WebRTC + AI Session Host for Live Conferences in 2026: Auto-Moderation and Q&A
Live conferences in 2026 deploy an AI session host that runs the timer, queues Q&A, summarizes for late joiners, and pushes captions over WebRTC. Here is the playbook with Pion gateway and NATS.

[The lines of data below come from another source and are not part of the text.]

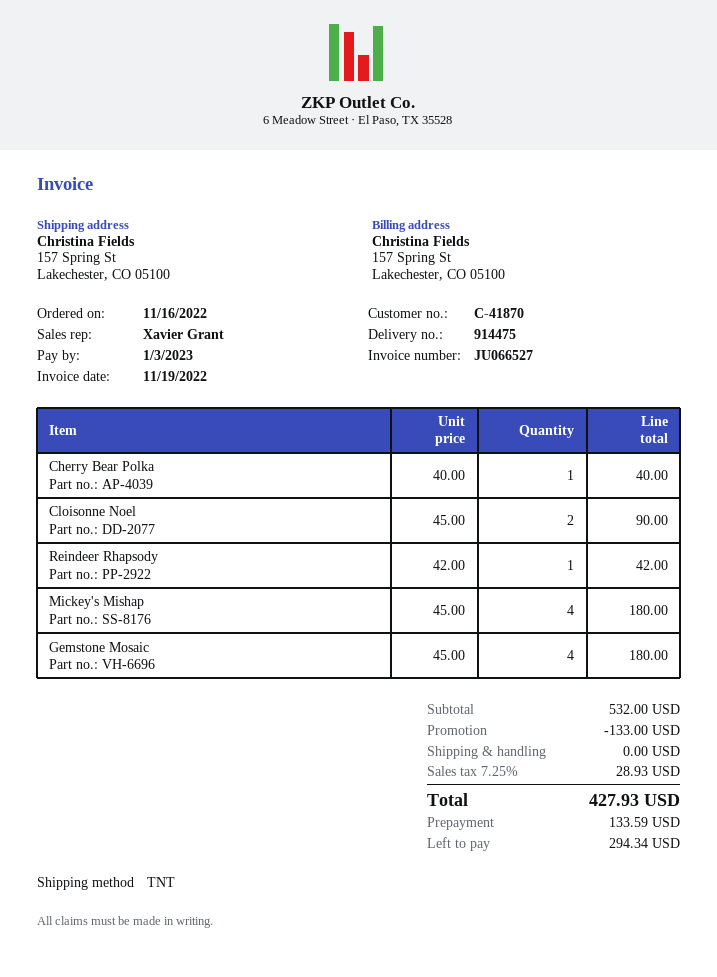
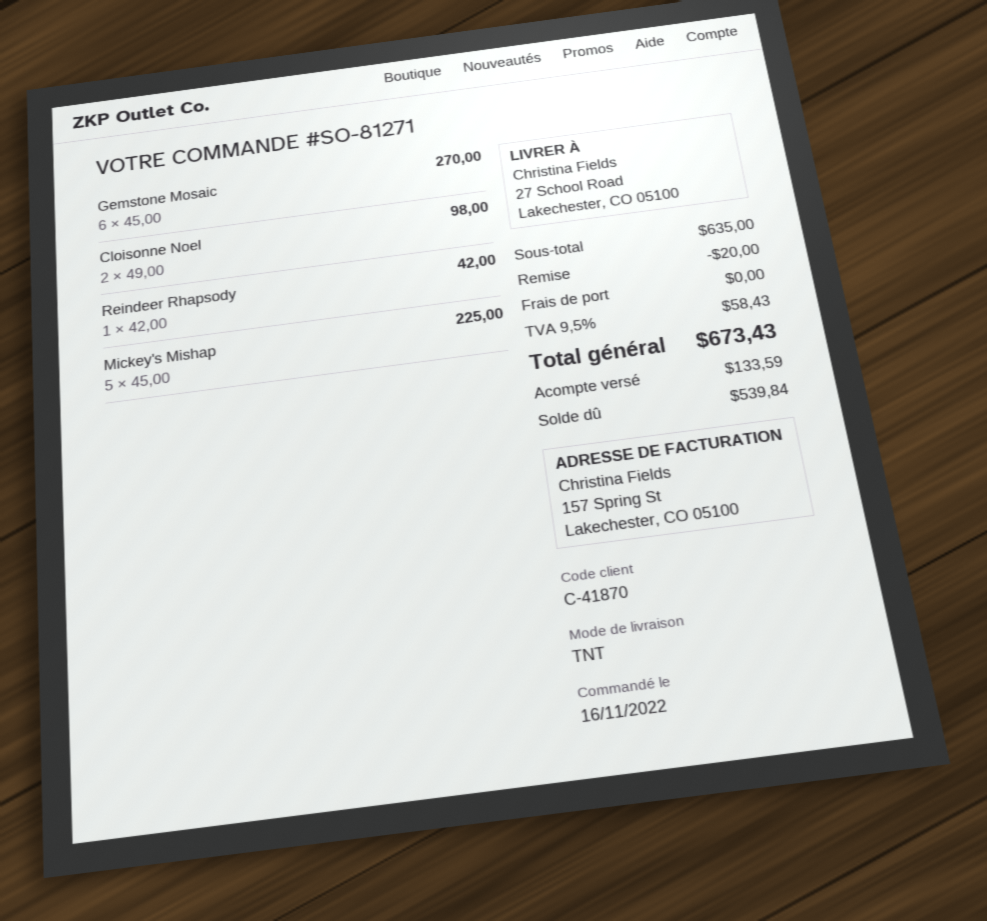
ship to: 157 Spring St, Lakechester, CO 05100 -> 27 School Road, Lakechester, CO 05100
Cherry Bear Polka: 1 x 40.00 = 40.00 -> none
Cloisonne Noel: 2 x 45.00 = 90.00 -> 2 x 49.00 = 98.00
Mickey's Mishap: 4 x 45.00 = 180.00 -> 5 x 45.00 = 225.00
Gemstone Mosaic: 4 x 45.00 = 180.00 -> 6 x 45.00 = 270.00
subtotal: 532.00 -> 635.00
discount: 133.00 -> 20.00
tax: 7.25% = 28.93 -> 9.5% = 58.43
total: 427.93 -> 673.43
balance: 294.34 -> 539.84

NVIDIA GTC 2026, The AI Conference 2026, and Databricks Data + AI Summit all ran the same pattern: an AI session host that holds the timer, queues Q&A from chat and on-mic, drops a 60-second summary for late joiners, and pushes live captions over WebRTC. Volunteer moderators run 4-8 sessions a day instead of one.
Use case
A 120-track AI conference runs three days of parallel sessions across San Francisco, virtual, and 14 watch-party sites. Each session has a 25-minute talk and 5 minutes of Q&A. Volunteer moderators cannot manually run timer, queue, captions, and summary; they get tired by hour three. The 2026 pattern: WebRTC ingest from speaker, an AI session host watches the transcript, manages a Q&A queue from chat plus raised hands, drops a 60-second summary every five minutes for late joiners, and dings the speaker at the 22-minute mark.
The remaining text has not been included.